Exercise data section start
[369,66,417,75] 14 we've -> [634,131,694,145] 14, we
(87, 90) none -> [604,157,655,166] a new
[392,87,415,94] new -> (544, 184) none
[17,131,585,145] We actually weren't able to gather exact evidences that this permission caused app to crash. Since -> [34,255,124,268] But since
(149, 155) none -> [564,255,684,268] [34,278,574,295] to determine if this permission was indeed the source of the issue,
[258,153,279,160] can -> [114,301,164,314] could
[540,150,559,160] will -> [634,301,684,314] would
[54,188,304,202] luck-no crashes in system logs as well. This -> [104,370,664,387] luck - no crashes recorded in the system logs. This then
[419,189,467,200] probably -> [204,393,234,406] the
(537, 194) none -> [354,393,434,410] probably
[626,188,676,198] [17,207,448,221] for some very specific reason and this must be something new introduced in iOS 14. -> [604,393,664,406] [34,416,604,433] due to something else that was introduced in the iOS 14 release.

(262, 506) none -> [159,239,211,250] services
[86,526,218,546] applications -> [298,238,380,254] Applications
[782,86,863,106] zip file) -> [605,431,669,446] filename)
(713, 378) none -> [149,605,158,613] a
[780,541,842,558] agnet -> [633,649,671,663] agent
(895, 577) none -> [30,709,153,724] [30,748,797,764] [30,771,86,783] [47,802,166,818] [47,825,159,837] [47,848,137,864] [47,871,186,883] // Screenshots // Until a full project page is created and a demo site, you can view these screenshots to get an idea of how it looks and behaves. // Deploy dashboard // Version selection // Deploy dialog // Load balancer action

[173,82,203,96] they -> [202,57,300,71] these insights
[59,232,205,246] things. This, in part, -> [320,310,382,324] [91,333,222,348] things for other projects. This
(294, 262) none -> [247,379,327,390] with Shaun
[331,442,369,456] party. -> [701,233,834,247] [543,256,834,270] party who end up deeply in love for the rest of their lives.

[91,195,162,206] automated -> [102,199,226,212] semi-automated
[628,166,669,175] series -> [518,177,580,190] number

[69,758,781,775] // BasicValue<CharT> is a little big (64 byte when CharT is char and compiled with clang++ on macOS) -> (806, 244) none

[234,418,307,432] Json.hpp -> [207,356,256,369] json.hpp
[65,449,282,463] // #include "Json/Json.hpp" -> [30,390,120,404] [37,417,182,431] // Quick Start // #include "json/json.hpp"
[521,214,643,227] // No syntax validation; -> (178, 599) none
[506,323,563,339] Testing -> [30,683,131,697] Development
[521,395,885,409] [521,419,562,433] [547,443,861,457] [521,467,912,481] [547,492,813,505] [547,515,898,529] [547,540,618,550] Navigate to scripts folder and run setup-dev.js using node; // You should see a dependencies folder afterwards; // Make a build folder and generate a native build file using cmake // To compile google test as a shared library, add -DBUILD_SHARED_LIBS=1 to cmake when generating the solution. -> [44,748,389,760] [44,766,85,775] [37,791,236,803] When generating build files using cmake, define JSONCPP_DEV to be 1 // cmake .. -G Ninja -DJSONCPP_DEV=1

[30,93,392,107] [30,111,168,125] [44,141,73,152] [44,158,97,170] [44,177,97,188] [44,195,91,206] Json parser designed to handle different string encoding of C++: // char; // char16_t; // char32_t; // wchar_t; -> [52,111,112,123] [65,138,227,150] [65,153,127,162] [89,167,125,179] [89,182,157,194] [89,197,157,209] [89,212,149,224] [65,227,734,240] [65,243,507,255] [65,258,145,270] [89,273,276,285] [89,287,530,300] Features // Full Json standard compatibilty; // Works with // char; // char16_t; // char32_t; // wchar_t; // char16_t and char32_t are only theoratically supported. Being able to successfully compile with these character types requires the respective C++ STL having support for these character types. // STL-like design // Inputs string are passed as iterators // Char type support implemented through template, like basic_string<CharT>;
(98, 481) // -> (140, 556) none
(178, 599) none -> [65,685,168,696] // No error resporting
Exercise data section end
**Description of the task**
Which lines of the material contain the string "CharT"? List each of them.

**Expected answer**
[69,758,781,775] // BasicValue<CharT> is a little big (64 byte when CharT is char and compiled with clang++ on macOS) -> (806, 244) none
[30,93,392,107] [30,111,168,125] [44,141,73,152] [44,158,97,170] [44,177,97,188] [44,195,91,206] Json parser designed to handle different string encoding of C++: // char; // char16_t; // char32_t; // wchar_t; -> [52,111,112,123] [65,138,227,150] [65,153,127,162] [89,167,125,179] [89,182,157,194] [89,197,157,209] [89,212,149,224] [65,227,734,240] [65,243,507,255] [65,258,145,270] [89,273,276,285] [89,287,530,300] Features // Full Json standard compatibilty; // Works with // char; // char16_t; // char32_t; // wchar_t; // char16_t and char32_t are only theoratically supported. Being able to successfully compile with these character types requires the respective C++ STL having support for these character types. // STL-like design // Inputs string are passed as iterators // Char type support implemented through template, like basic_string<CharT>;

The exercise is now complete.